Epigenetics Insights  17 Article number: e001  (2024)  |  Cite this article

Abstract: Honeybees use royal jelly-controlled DNMT3-mediated epigenetic mechanisms to produce two distinct female castes, a long-lived fertile queen and a short-lived sterile worker. DNMT3 inhibition in larvae mimics the effect of royal jelly in terms of phenotypic changes that occur in adult female bees. A key question to be addressed in the honeybee genome is to identify epigenetically active compounds in royal jelly that inhibit DNMT3 and thereby determine developmental fate. Molecular docking, MMGBSA analysis, and MD simulation were performed to identify the lead candidate polyphenolic compounds from royal jelly that inhibit DNMT3. Thirteen polyphenolic compounds were docked to DNMT3 and two basic metrics, XP GScore and MMGBSA dG Bind, were used to evaluate the binding affinity. The highest binding affinity was observed for luteolin 7-O-glucoside with a docking score of −10.3 and kaempferol 3-O-glucoside with −8.9. Furthermore, the two compounds exhibited high total binding energies of −52.8 and −64.85 kJ/mol, respectively. MD simulations show that, unlike kaempferol 3-O-glucoside, luteolin-7-O-glucoside maintains a consistent interaction with the DNMT3 throughout the simulation period. These results suggest that of the 13 polyphenolic compounds in royal jelly, luteolin-7-O-glucoside is the most promising candidate to be the component responsible for most of the DNMT3 inhibitory activity in this diet.

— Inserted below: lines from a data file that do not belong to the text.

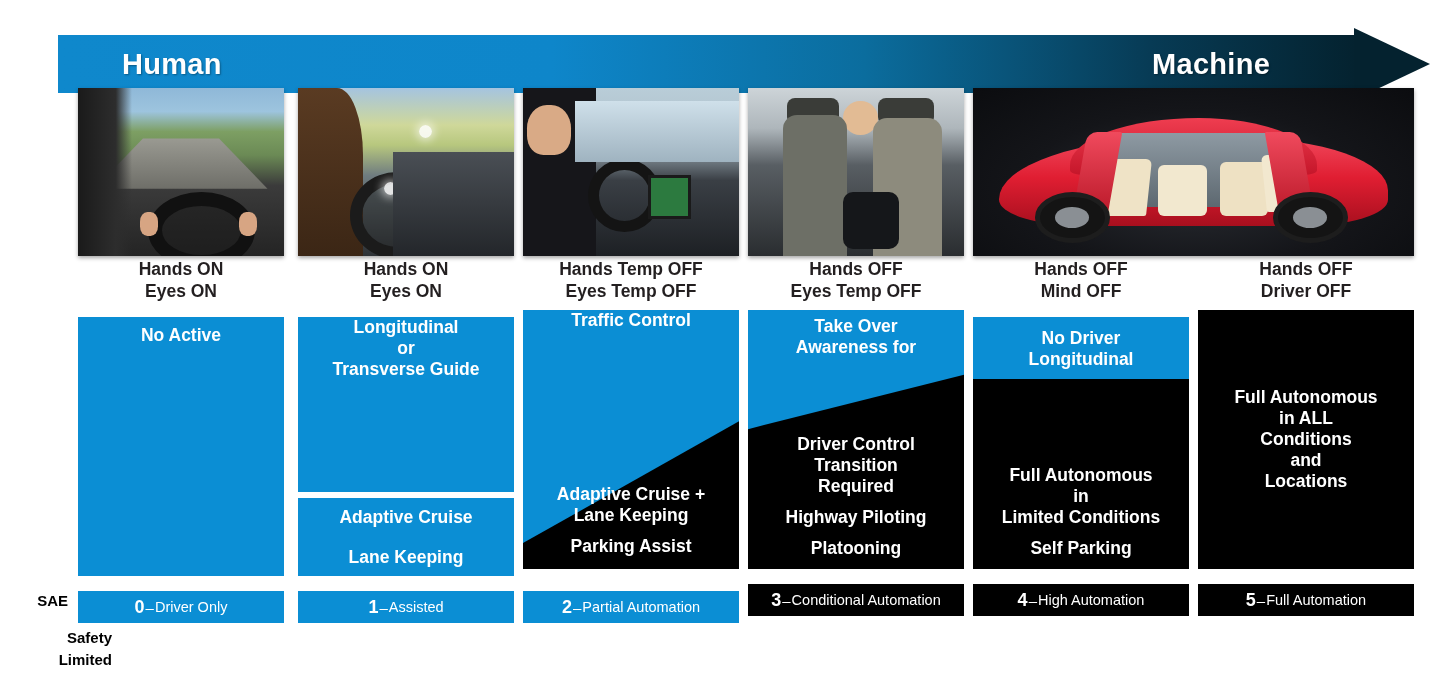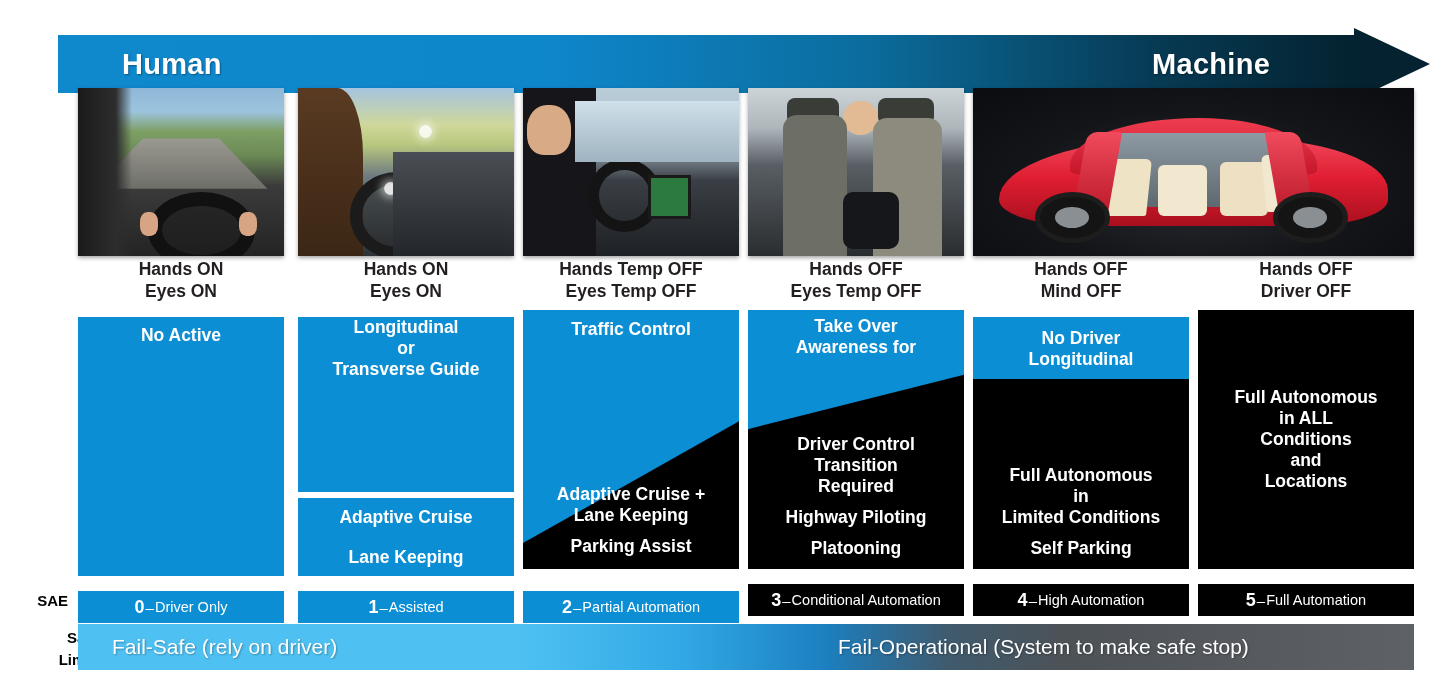--- a/index.html
+++ b/index.html
@@ -279,21 +279,21 @@
           <div style="height: 10px;"></div>
           <div>Lane Keeping</div>
         </div>
     </div>
   </div>
 
   <div class="boxzone col-2">
     <div class="diag">
       <div class="diag-black" style="background:#000"></div>
       <div class="diag-blue" style="background:#0b8ed4; clip-path: polygon(0 0, 100% 0, 100% 43%, 0 90%);"></div>
-      <div class="bx-txt" style="position:absolute;left:0;right:0;top:9px">Traffic Control</div>
+      <div class="bx-txt" style="position:absolute;left:0;right:0;top:0">Traffic Control</div>
       <div class="bx-txt" style="position:absolute;left:0;right:0;bottom:12px">
           <div>Adaptive Cruise +</div>
           <div>Lane Keeping</div>
           <div style="height: 10px;"></div>
           <div>Parking Assist</div>
         </div>
     </div>
   </div>
 
   <div class="boxzone col-3">
@@ -376,18 +376,14 @@
   <div class="sae-box col-5 black">
     <span class="sae-num">5</span>
       <span class="sae-dash">–</span>
       <span class="sae-name">Full Automation</span>
   </div>
 
   <div class="safety-label">
     <div>Safety</div>
     <div>Limited</div>
   </div>
-  <div class="safety-bar">
-    <div class="safety-txt s1">Fail-Safe (rely on driver)</div>
-    <div class="safety-txt s2">Fail-Operational (System to make safe stop)</div>
-  </div>
 
 </div>
 
 </body></html>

    • Both larvae and queens are fed royal jelly, which is produced by the hypopharyngeal and mandibular glands of young honeybees (Apis mellifera) in the colony[1,2]. Royal jelly is fed to all larvae during the first three days of their development. After this short period, worker bees switch to their special diet of pollen, honey, and nectar, while queen larvae continue to consume large amounts of royal jelly throughout their adult lives[3,4]. This differential feeding produces two different female castes, a long-lived queen and a short-lived worker. Interestingly, the worker bees are smaller and functionally sterile, whereas the queen is the largest member of the colony and has fully developed ovaries[57]. This phenotypic polymorphism in female honeybees is generated from two identical genomes by diet-controlled epigenetic mechanisms, mainly DNMT3-mediated DNA methylation[3,8,9].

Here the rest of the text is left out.